Basic idea of unsupervised learning.
Find structure within a set of instances defined by descriptive features alone.
What is a clustering algorithm?
Given finite set of data points, finds homogeneous subgroups of data points with similar characteristics. End result is generation of a feature that describes a cluster.
Give one use case of clustering.
Customer segmentation.
Clustering algorithm fundamentals?
Feature-space and distance measure.
Representation learning focused on creating new representation instances with the expectation that this result will be useful later.
How is data pre-processed before k-means clustering?
Change categorical data to numerical data. Feature reduction techniques.
T or F. K-Means is highly sensitive to outliers.
True.
Name the four steps of k-means.
Step 1: Initialize K & Centroids
Step 2: Assigning Clusters to Datapoints
Step 3: Updating Centroids
Step 4: Stopping Criterion
Explain step 1: Initialize K & Centroids.
Tell model how many clusters there will be, pick k datapoints as initial centroids.
What are the initial centroids often called?
Seeds
Explain Step 2: Assigning clusters to datapoints.
Perform distance calculation between each datapoint and all the cluster centroids and assign it to cluster of its closest centroid.
Explain step 3: Updating cluster centroids.
We then split the data on features (e.g. x, y … co-ordinates). We get the average for each feature in each cluster to get a new cluster centroid. We do not include the centroid as a datapoint unless it is already a datapoint.
Explain step 4: Stopping criterion.
Step 2 and 3 are performed iteratively. Until stopping criterion met. E.g. Distance of datapoints from their centroid is below some threshold. No cluster membership change on a certain iteration.
Outline the k means clustering algorithm.
Select k cluster centroids.
Loop until stopping criterion met:
- Calculate distance of each datapoint from each cluster centroid.
- Assign each datapoint to its closest cluster centroid.
- Update cluster centroid, by getting average of datapoints in its cluster.
Return: The clusters and the datapoints in each of them at the end, along with the final k centroids.
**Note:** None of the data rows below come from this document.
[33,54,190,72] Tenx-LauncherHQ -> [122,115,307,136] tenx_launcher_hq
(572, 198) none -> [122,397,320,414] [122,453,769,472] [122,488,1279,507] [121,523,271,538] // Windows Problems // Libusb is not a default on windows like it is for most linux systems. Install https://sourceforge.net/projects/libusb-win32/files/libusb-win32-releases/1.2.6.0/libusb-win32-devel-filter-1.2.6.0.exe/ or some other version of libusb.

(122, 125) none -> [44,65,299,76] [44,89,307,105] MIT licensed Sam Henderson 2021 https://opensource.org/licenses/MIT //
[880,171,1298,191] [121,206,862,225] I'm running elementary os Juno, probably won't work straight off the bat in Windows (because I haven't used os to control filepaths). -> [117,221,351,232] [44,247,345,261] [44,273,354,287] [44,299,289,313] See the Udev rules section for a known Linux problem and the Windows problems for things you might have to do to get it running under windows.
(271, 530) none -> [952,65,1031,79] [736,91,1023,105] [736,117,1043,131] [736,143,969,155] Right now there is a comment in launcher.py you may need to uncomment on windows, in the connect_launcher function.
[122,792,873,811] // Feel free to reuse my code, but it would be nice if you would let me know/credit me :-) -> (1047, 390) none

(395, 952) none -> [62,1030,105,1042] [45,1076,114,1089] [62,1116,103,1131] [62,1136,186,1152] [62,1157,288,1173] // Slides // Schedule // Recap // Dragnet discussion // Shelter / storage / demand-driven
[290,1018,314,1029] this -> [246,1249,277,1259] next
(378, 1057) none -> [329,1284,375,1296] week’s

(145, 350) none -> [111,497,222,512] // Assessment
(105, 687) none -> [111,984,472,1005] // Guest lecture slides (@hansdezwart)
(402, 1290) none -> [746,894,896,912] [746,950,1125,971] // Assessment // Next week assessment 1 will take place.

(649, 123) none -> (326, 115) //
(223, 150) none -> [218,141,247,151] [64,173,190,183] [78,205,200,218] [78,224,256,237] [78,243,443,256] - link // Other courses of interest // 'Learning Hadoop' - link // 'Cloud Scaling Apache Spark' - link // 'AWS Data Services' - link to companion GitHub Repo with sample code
What is the output of k-means clustering algorithm? How would new value be assigned?
Datapoints, what clusters they belong to and their centroids.
Which every centroid it is closest to.
What makes a good cluster? (informally)
Member datapoints close together and afar from other clusters.
How do we measure cluster quality?
The Inertia Score: Inertia tells how far away the data points within a cluster are from the closest centroid. Ranges up from 0 with low being desirable.
Silhouette Width: Considers both intra-cluster and inter-cluster distance measures to determine whether a given point is well placed. Ranges from -1 to 1. With 1 being desirable.
How do we calculate inertia?
Sum of distances between each datapoint at its centroid for all clusters.
How do you calculate silhouette width?
s(i) = b(i) - a(i) / max(a(i), b(i))
for point i where a(i) is average distance of points in its cluster to it and b(i) is average distance of points from next closest cluster to it.
How can we determine the number of clusters to have in k-means?
Explain The Elbow Method.
We want a low value of inertia and a small number of clusters (k). Inertia decreases as k increases. The “elbow point” in the inertia-k graph is a good choice because after that the change in the value of inertia is not significant.
Explain The Silhouette Method (for determining appropriate k).
Simply do silhouette method for different values of k and whichever has more values towards 1 and less outliers towards -1. This is better.
What is association rule learning?
Rule-based machine learning method, finds associations between any attributes to create rules to predict any attribute or combination of attributes.
How is association rule learning different to k-means?
There are no clusters / classes
What is the name for identified rules and format? What is the itemset?
Association Rules
{Antecedent} => {Consequent}
I.e. {data we find} => {data that often occurs at the same time}
List containing all antecedent and consequent terms for a given rule.